AI Stocks Hit a 'Blowoff Top': Is the Generative Tech Rally Over?
The recent brutal selloff sweeping through global technology and AI stocks has left investors questioning whether the artificial intelligence era has reached its peak. According to Jonathan Schiessl, Deputy CIO at Westminster Asset Management, while the market is undergoing a necessary correction, the underlying long-term thesis for AI remains intact.
The 'Blowoff Top' and the Necessity of Correction
The current market volatility is not entirely unexpected. Schiessl notes that key players in the semiconductor space, such as Samsung and SK Hynix, had "gone vertical," creating a highly crowded trade fueled by heavy leverage. This movement characterized a "blowoff top"—a final, frenzied surge in prices before a steep reversal.
While the unwind has been painful, Schiessl distinguishes between a market correction and a total collapse. He argues that dramatic rises in any sector are typically followed by steep pullbacks, which is standard market behavior. Crucially, he believes the fundamental driver of the trade—AI technology—has not broken down, even if the stock valuations need to cool.
Earnings Support vs. The Cost of Capital
One of the strongest arguments against a total AI bubble burst is the strength of US corporate earnings. Unlike historical bubbles driven purely by speculation, current American market valuations are being supported by "extraordinary" earnings growth. Even the "Mag-7" tech giants have valuation support, having recently underperformed compared to the rapid re-rating of memory chipmakers.
However, a structural risk looms: the global cost of capital. The massive scale of capital required for AI data centers, defense spending, and the energy transition means that interest rates and funding costs are trending upward. Schiessl warns that rising capital costs could act as a "blocker" for the intensive funding required to sustain the global data center expansion story.
India’s Unique Position: Insulation and IT Risks
Interestingly, India’s position in the global AI landscape offers a unique form of protection. Because India lacks a major domestic AI hardware or chip manufacturing sector, the Indian markets are largely insulated from the forced selling currently hitting South Korean and US tech stocks.
However, Schiessl maintains a cautious stance on the Indian IT sector. Despite a recent derating, he views the business model of traditional Indian outsourcing as being under genuine threat from AI disruption. With Indian IT trading at approximately 18 times earnings—significantly higher than comparable Chinese internet stocks at 12 times—he suggests the sector remains expensive given the poor earnings visibility over the next four to five years.
Key Takeaways
- Market Correction vs.
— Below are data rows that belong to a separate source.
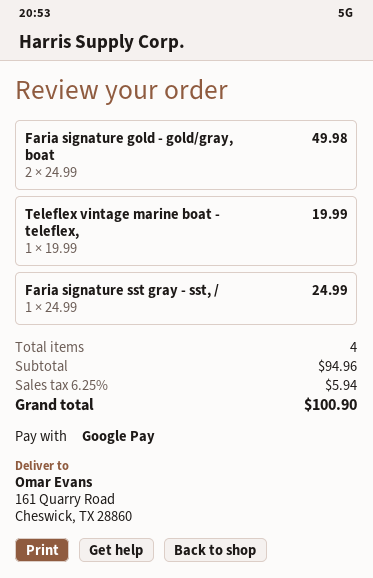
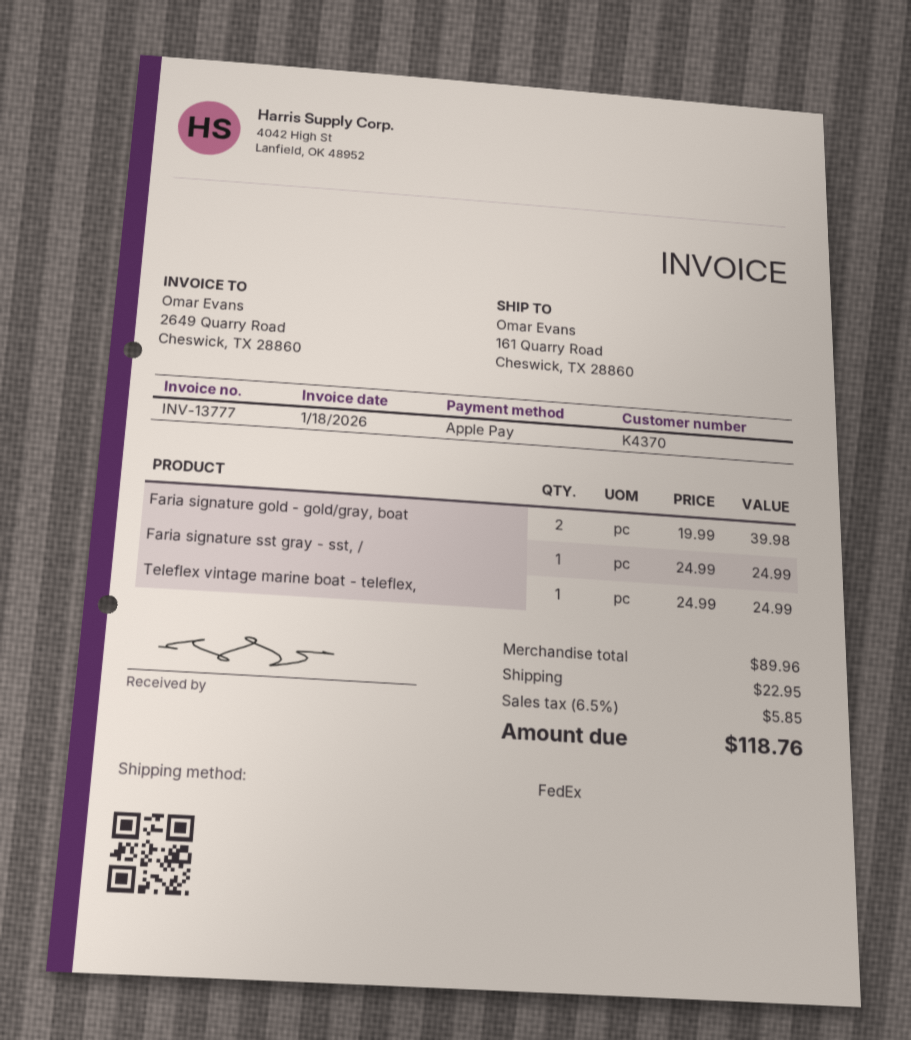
payment method: Google Pay -> Apple Pay
Faria signature gold - gold/gray, boat: 2 x 24.99 = 49.98 -> 2 x 19.99 = 39.98
Teleflex vintage marine boat - teleflex,: 1 x 19.99 = 19.99 -> 1 x 24.99 = 24.99
subtotal: 94.96 -> 89.96
shipping: none -> 22.95
tax: 6.25% = 5.94 -> 6.5% = 5.85
total: 100.90 -> 118.76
Collapse: The current AI selloff is a "blowoff top" correction driven by over-leveraged positioning, but strong US corporate earnings suggest the underlying AI thesis is still valid.
- Capital Cost Headwinds: The rising global cost of capital poses a structural risk to the massive infrastructure and data center investments required for the AI revolution.
- India’s Mixed Outlook: India is shielded from the immediate AI hardware crash due to low direct exposure, but the Indian IT sector faces significant valuation and business model risks due to AI disruption.